▶ [About this exercise]: Exactly as they appear below, repeat the lines from the one with "K&N Replacement Air" through the one with "total: 9416.22 -> 9700.26", and no others.

[Change listing data]
----------------
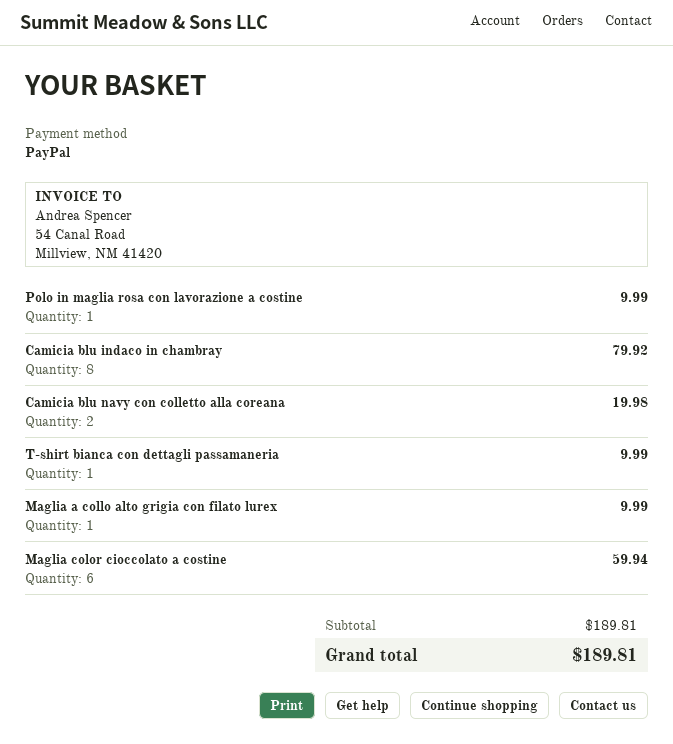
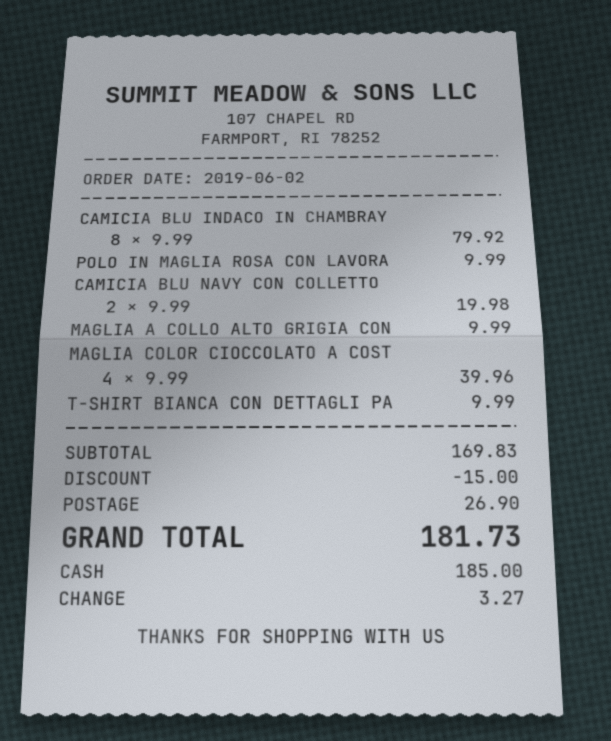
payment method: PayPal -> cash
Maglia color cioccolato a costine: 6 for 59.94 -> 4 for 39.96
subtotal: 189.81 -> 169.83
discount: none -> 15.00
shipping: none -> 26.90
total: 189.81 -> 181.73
----------------
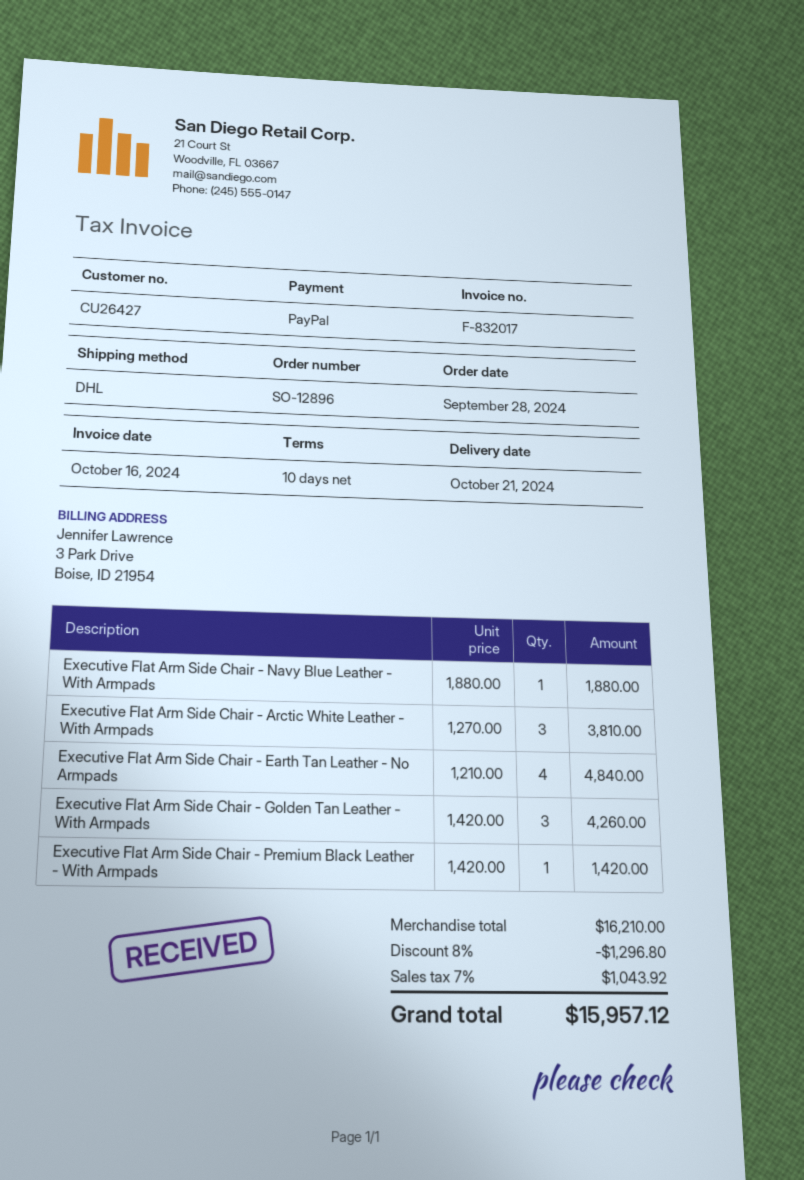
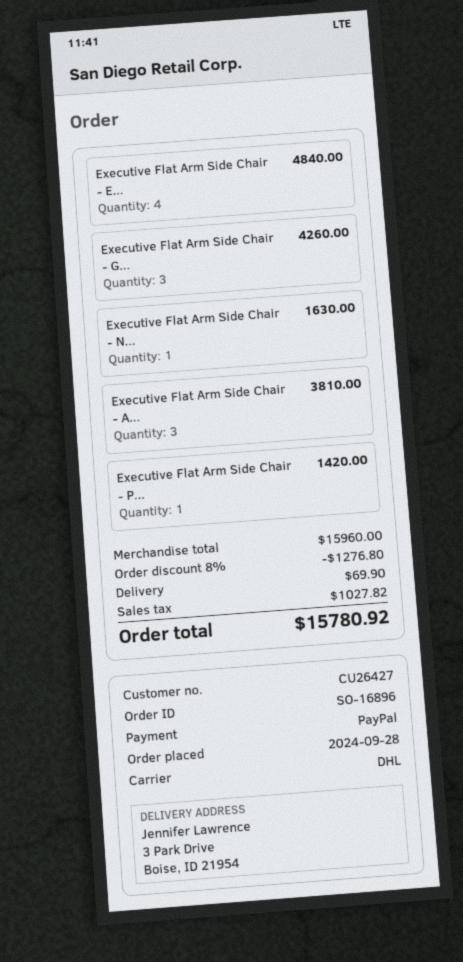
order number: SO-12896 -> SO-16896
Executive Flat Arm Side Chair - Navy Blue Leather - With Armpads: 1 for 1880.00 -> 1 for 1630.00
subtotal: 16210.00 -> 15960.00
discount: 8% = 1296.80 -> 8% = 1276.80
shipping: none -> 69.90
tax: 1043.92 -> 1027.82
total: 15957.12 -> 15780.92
----------------
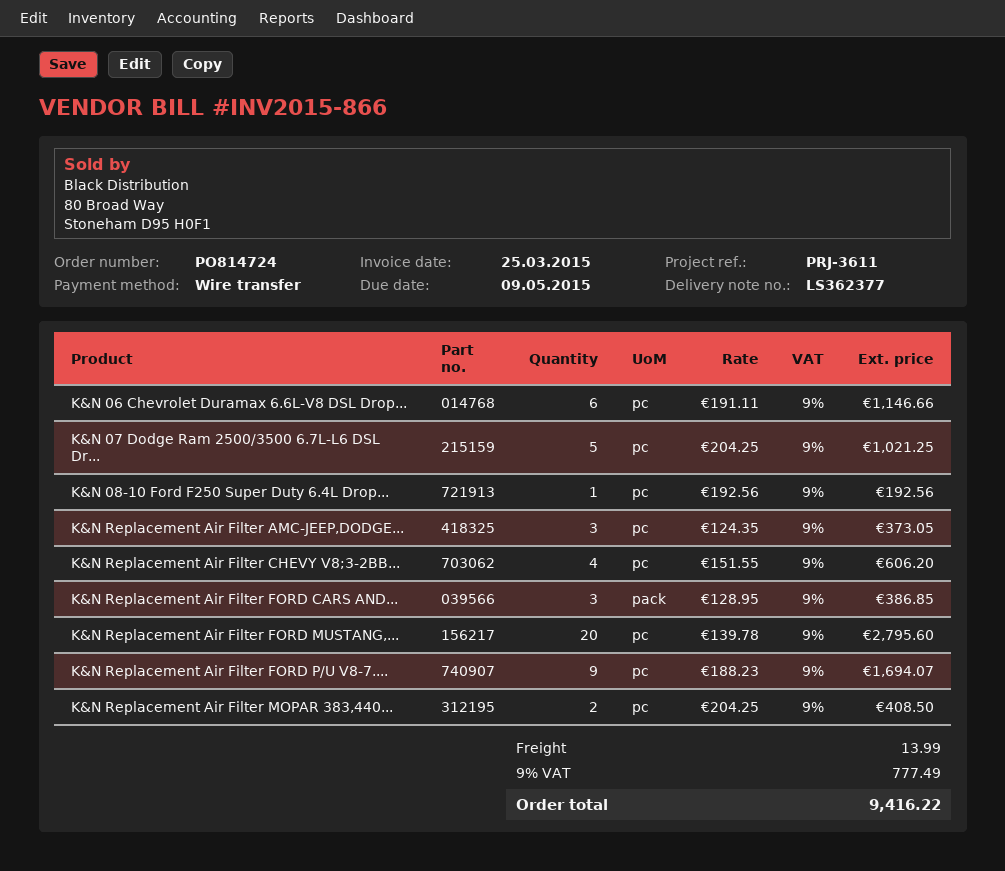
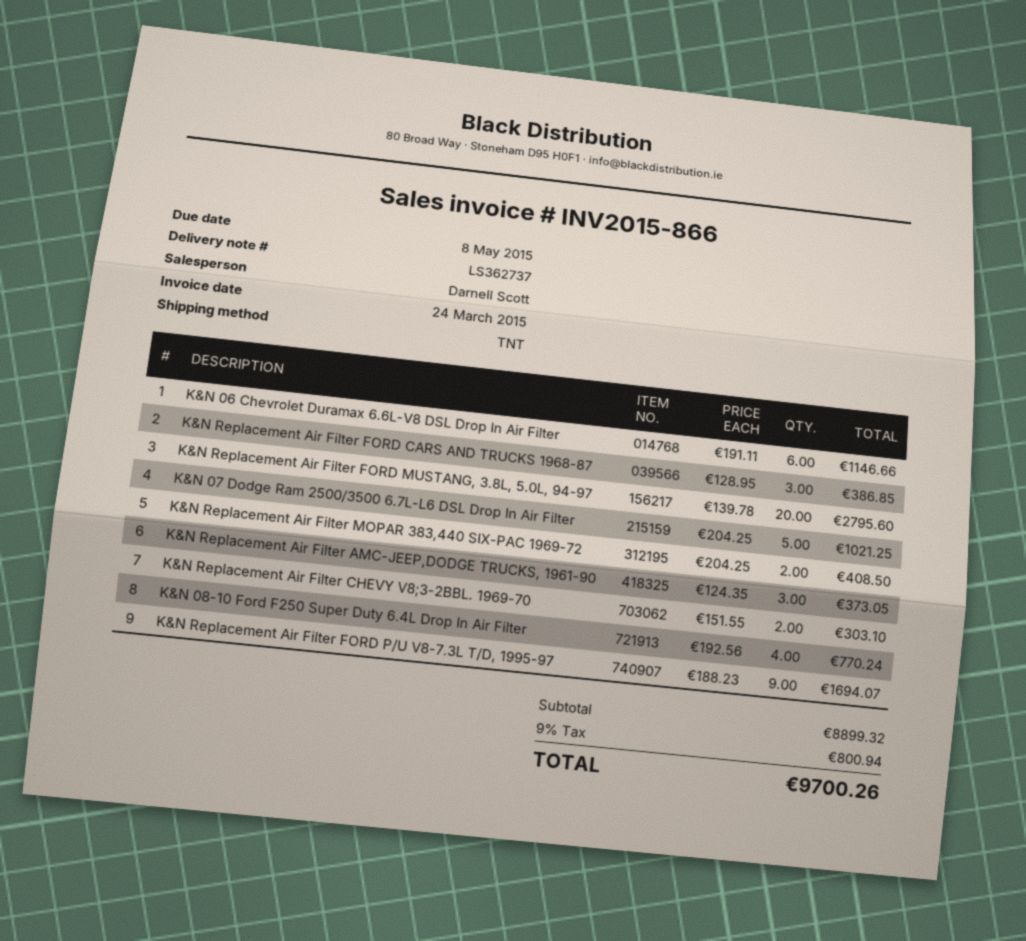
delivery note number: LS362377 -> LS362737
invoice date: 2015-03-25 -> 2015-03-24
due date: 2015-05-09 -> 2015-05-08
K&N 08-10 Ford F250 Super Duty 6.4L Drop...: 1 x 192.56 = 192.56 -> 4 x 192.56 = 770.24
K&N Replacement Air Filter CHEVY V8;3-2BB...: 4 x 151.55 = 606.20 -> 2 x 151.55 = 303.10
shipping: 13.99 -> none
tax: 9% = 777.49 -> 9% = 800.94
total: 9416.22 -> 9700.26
----------------
▶ [Exercise response]:
K&N Replacement Air Filter CHEVY V8;3-2BB...: 4 x 151.55 = 606.20 -> 2 x 151.55 = 303.10
shipping: 13.99 -> none
tax: 9% = 777.49 -> 9% = 800.94
total: 9416.22 -> 9700.26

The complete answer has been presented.